Pampore, July 3: Farmers in saffron rich Pampore area in south Kashmir's Pulwama district are facing a peculiar problem due to the presence of myriads of porcupines in their saffron farms, sprawling over hundreds of Kanals.
With quills covering its body, the rodent comes out of its burrow during night and damages the saffron corms, particularly during winters.
According to the farmers, porcupines damage a significant percentage of crop each year.
Aftab Ahamd, a safron grower and trader from Lethpora area told Greater Kashmir that they lost around 15 to 20 percent planted corms to the rodent every year.
The porcupines damage the corms in Samboora, Dusoo, Khrew, Lethpora, Dusoo and Chandhara villages.

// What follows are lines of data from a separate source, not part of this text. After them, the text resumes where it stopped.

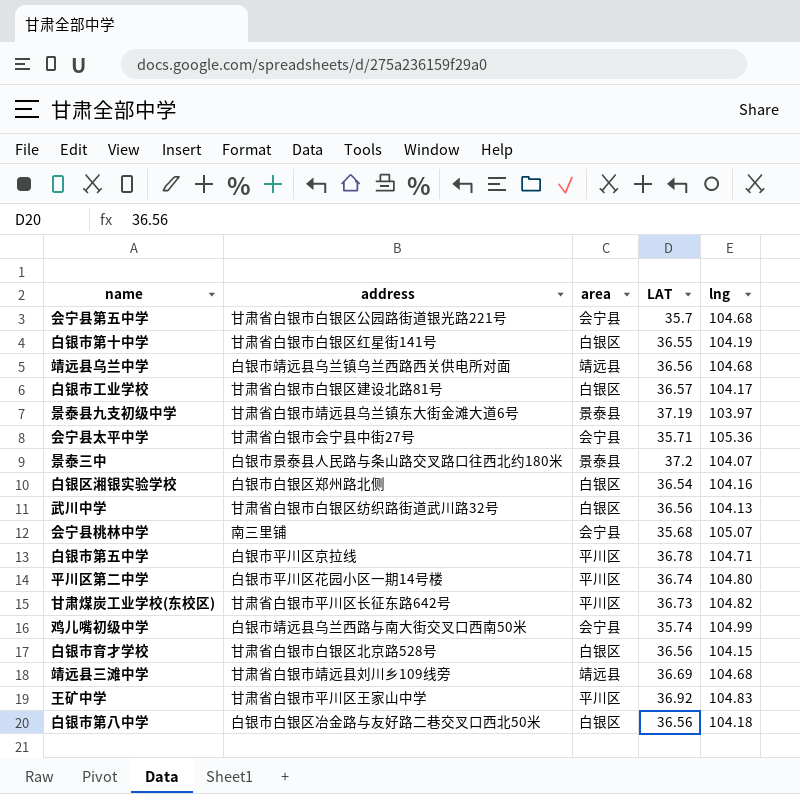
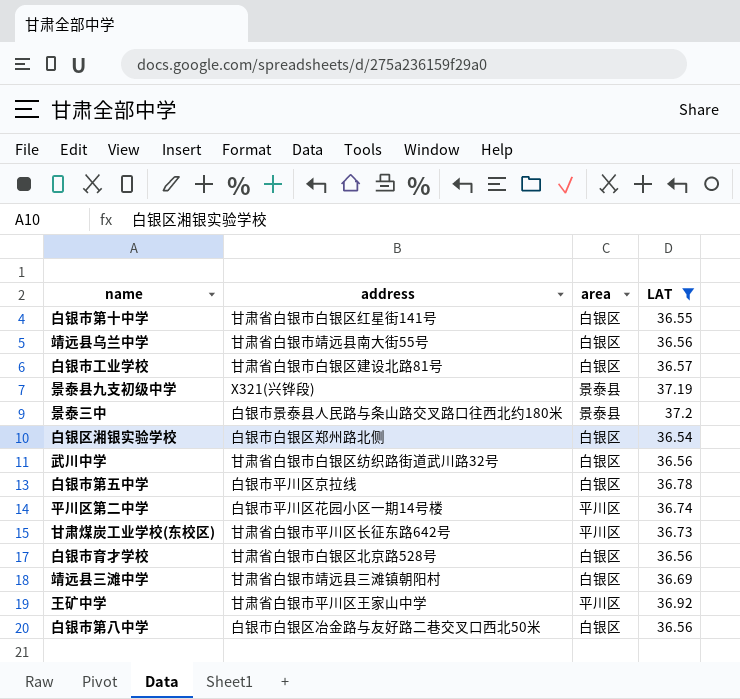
filter: none -> LAT >= 36.54
column lng | position: 5 -> none
靖远县乌兰中学 | address: 白银市靖远县乌兰镇乌兰西路西关供电所对面 -> 甘肃省白银市靖远县南大街55号
靖远县乌兰中学 | area: 靖远县 -> 白银区
景泰县九支初级中学 | address: 甘肃省白银市靖远县乌兰镇东大街金滩大道6号 -> X321(兴铧段)
白银市第五中学 | area: 平川区 -> 白银区
靖远县三滩中学 | address: 甘肃省白银市靖远县刘川乡109线旁 -> 甘肃省白银市靖远县三滩镇朝阳村
靖远县三滩中学 | area: 靖远县 -> 白银区

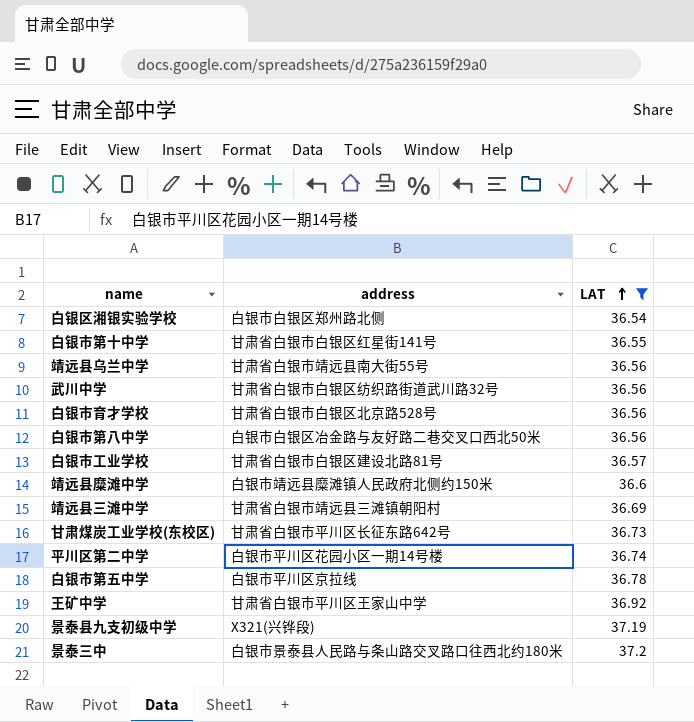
row order: none -> LAT ascending
column area | position: 3 -> none
row 靖远县糜滩中学: none -> 白银市靖远县糜滩镇人民政府北侧约150米 | 36.6

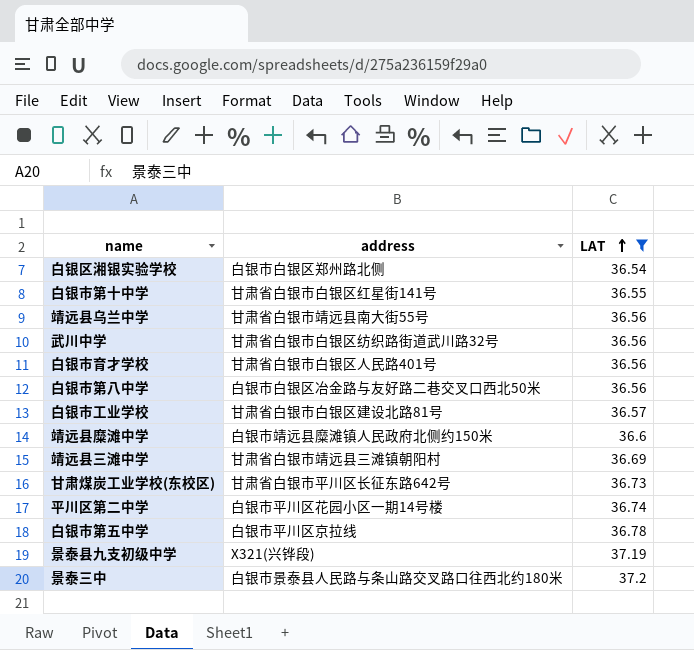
row 王矿中学: 甘肃省白银市平川区王家山中学 | 36.92 -> none
白银市育才学校 | address: 甘肃省白银市白银区北京路528号 -> 甘肃省白银市白银区人民路401号

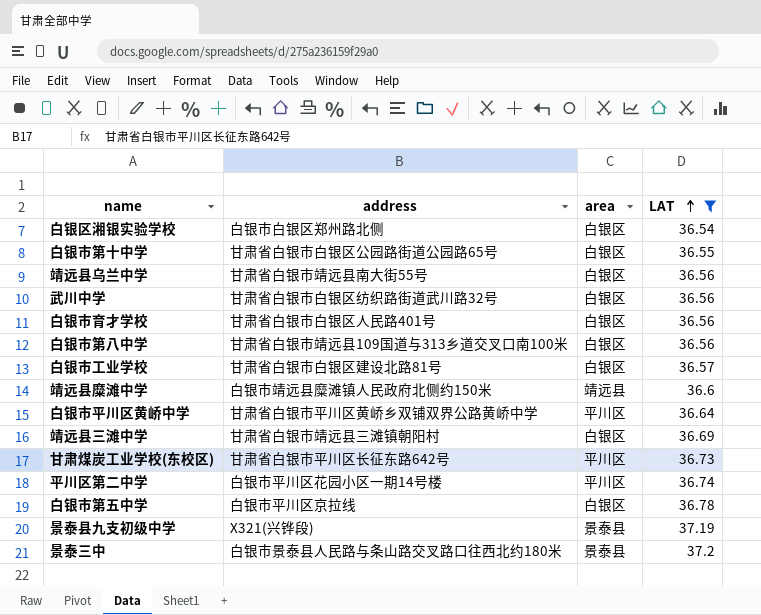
column area | position: none -> 3
白银市第十中学 | address: 甘肃省白银市白银区红星街141号 -> 甘肃省白银市白银区公园路街道公园路65号
白银市第八中学 | address: 白银市白银区冶金路与友好路二巷交叉口西北50米 -> 甘肃省白银市靖远县109国道与313乡道交叉口南100米
row 白银市平川区黄峤中学: none -> 甘肃省白银市平川区黄峤乡双铺双界公路黄峤中学 | 平川区 | 36.64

The farmers, who cultivate the world's poshest spice have almost no idea how to keep the rodent at bay.
"We don't know about any concrete means to keep the rodent away. Even the department of wild life appears to be clueless in this regard", said another farmer.

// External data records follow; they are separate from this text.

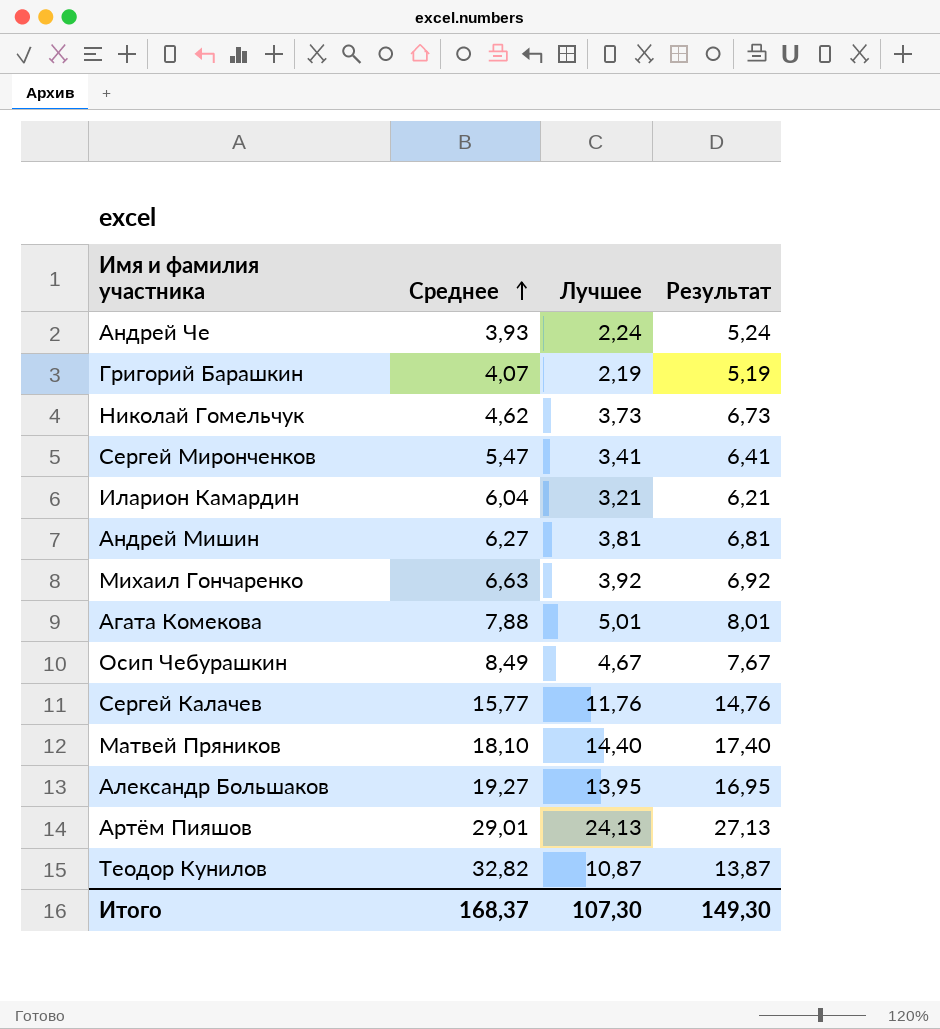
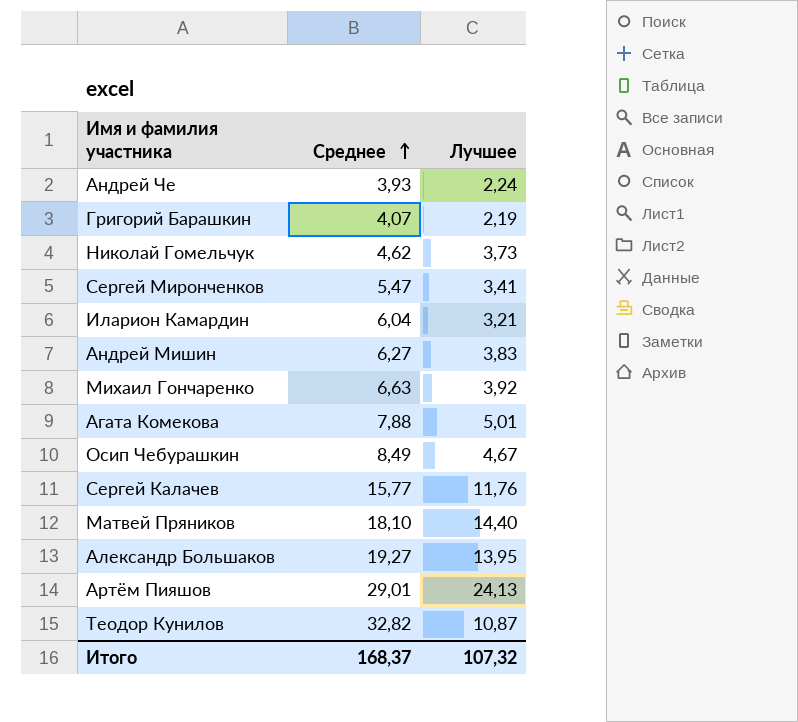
column Результат | formula: [Лучшее] + 3 -> none
Андрей Мишин | Лучшее: 3,81 -> 3,83
Итого | Лучшее: 107,30 -> 107,32

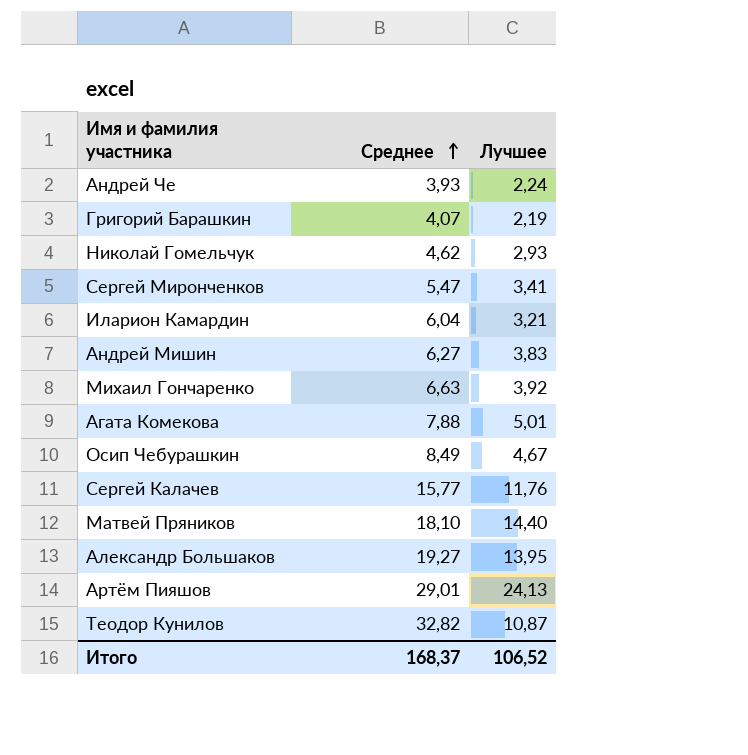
Николай Гомельчук | Лучшее: 3,73 -> 2,93
Итого | Лучшее: 107,32 -> 106,52

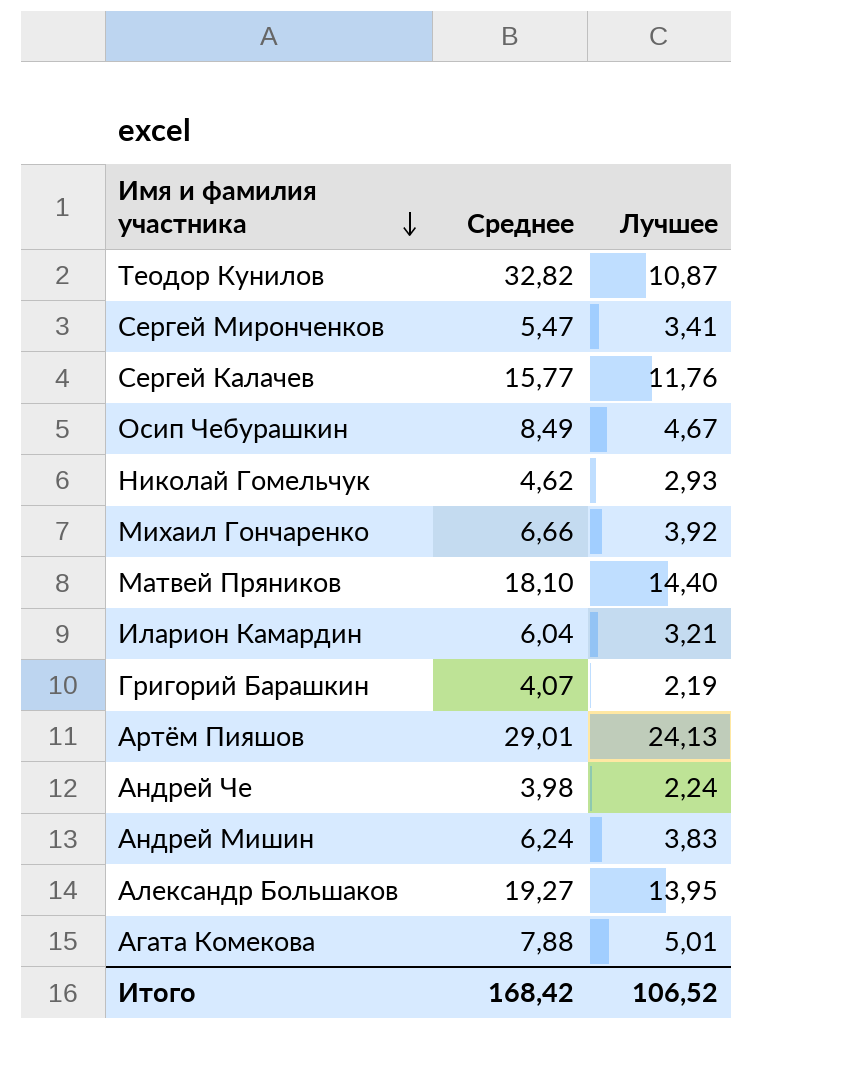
row order: Среднее ascending -> Имя и фамилия участника descending
Михаил Гончаренко | Среднее: 6,63 -> 6,66
Андрей Че | Среднее: 3,93 -> 3,98
Андрей Мишин | Среднее: 6,27 -> 6,24
Итого | Среднее: 168,37 -> 168,42

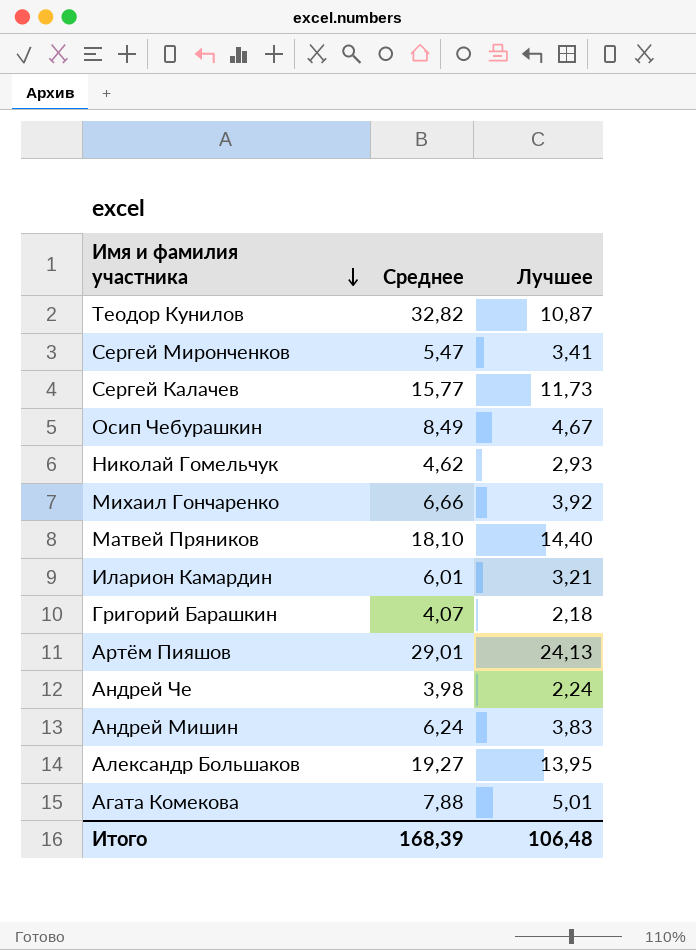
Сергей Калачев | Лучшее: 11,76 -> 11,73
Иларион Камардин | Среднее: 6,04 -> 6,01
Григорий Барашкин | Лучшее: 2,19 -> 2,18
Итого | Среднее: 168,42 -> 168,39
Итого | Лучшее: 106,52 -> 106,48

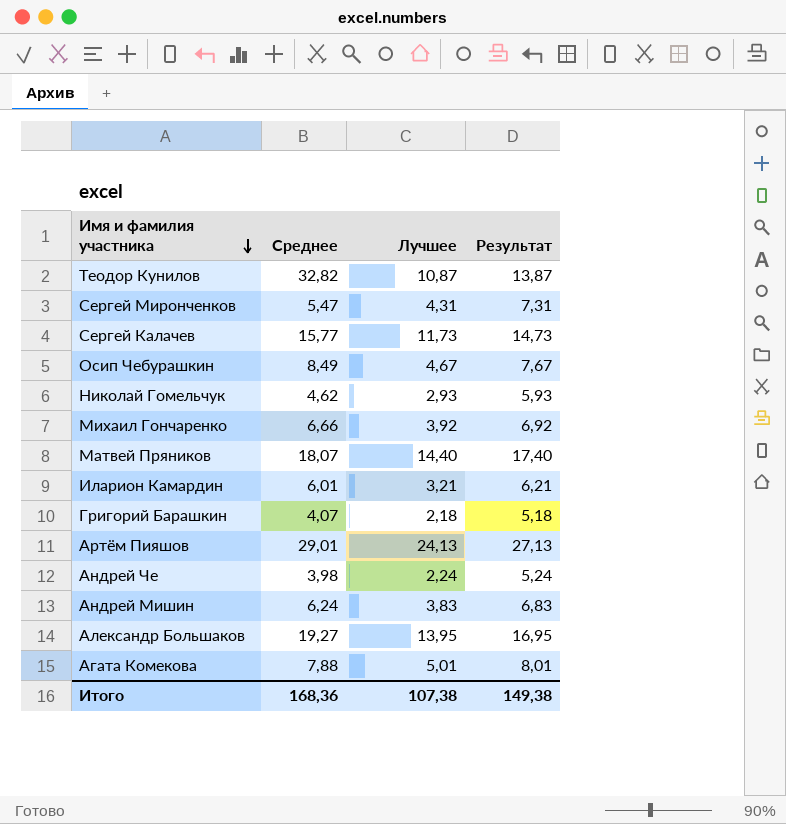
column Результат | formula: none -> [Лучшее] + 3
Сергей Миронченков | Лучшее: 3,41 -> 4,31
Матвей Пряников | Среднее: 18,10 -> 18,07
Итого | Среднее: 168,39 -> 168,36
Итого | Лучшее: 106,48 -> 107,38

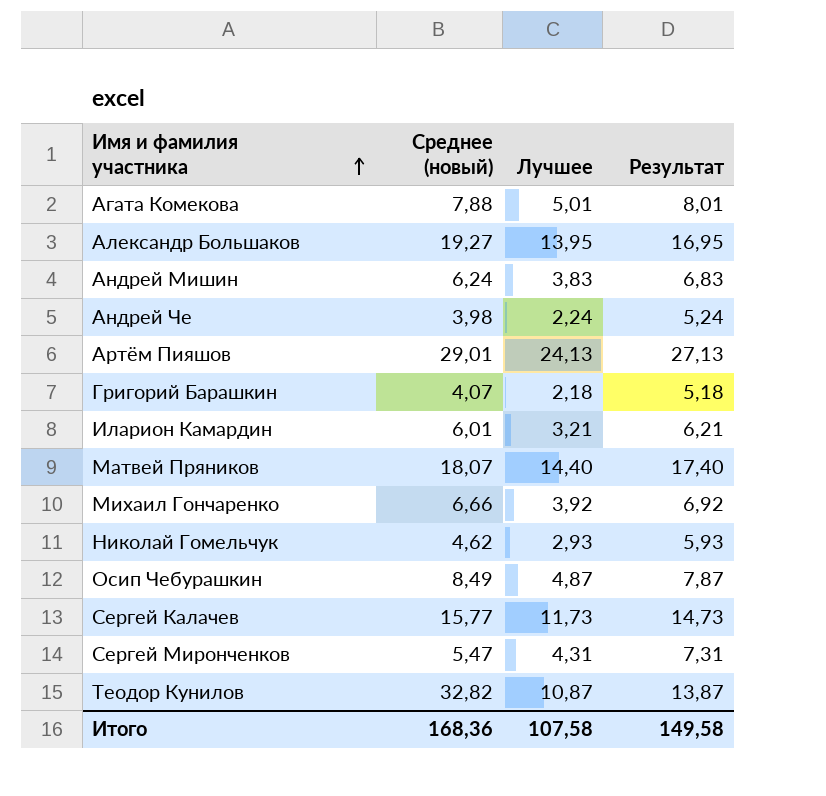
row order: Имя и фамилия участника descending -> Имя и фамилия участника ascending
column name: Среднее -> Среднее (новый)
Осип Чебурашкин | Лучшее: 4,67 -> 4,87
Осип Чебурашкин | Результат: 7,67 -> 7,87
Итого | Лучшее: 107,38 -> 107,58
Итого | Результат: 149,38 -> 149,58

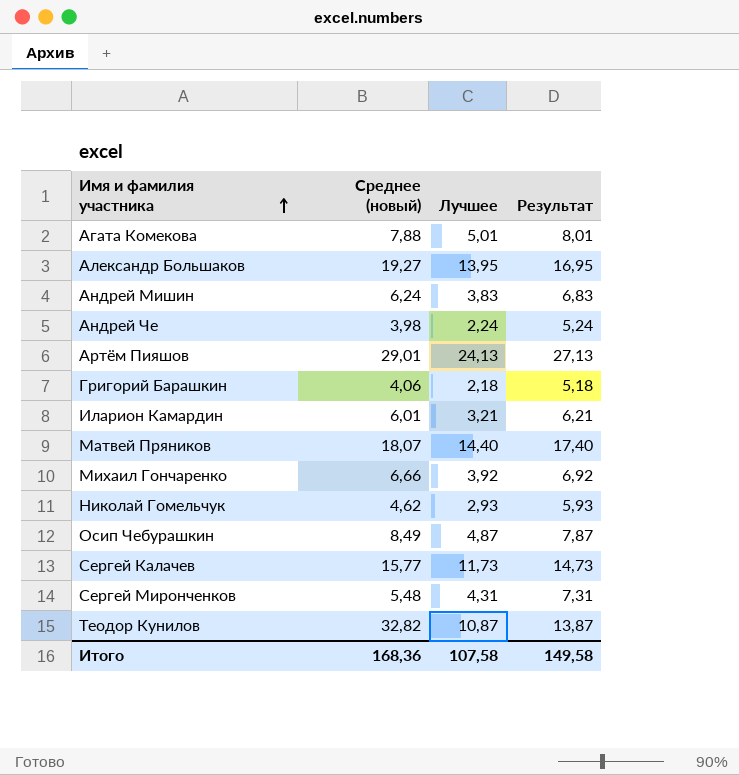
Григорий Барашкин | Среднее (новый): 4,07 -> 4,06
Сергей Миронченков | Среднее (новый): 5,47 -> 5,48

Irshad Ahmad, a progressive farmer and member Kissan Advisory Board said that the rodent remains more active from December to March and causes much damage to the planted corms during this period.
"Over the last few years, we faced a double whammy of climate change and porcupines", said Ahmad.
He said that both the Department of Wildlife and SKUAST must show some seriousness towards the issues faced by the hundreds of saffron growers in the Valley.
Around 3,500 hectares of land is under the saffron cultivation in Kashmir. However, over the last many years due to the constant decline of yield, many farmers shifted to other high yielding crops like apples.
According to official figures, 60 percent of the land under saffron cultivation has shrunk over the past two decades.
Mohamamd Mudasir Bhat, a wild life official said that the rodent is usually found in Karewa land and is purely herbivores.
"It forages for shrubs, corms, tree barks etc" Bhat said.
He said that garlic spray and planting Iris hookeriana and Iris kashmiriana could keep the rodent away.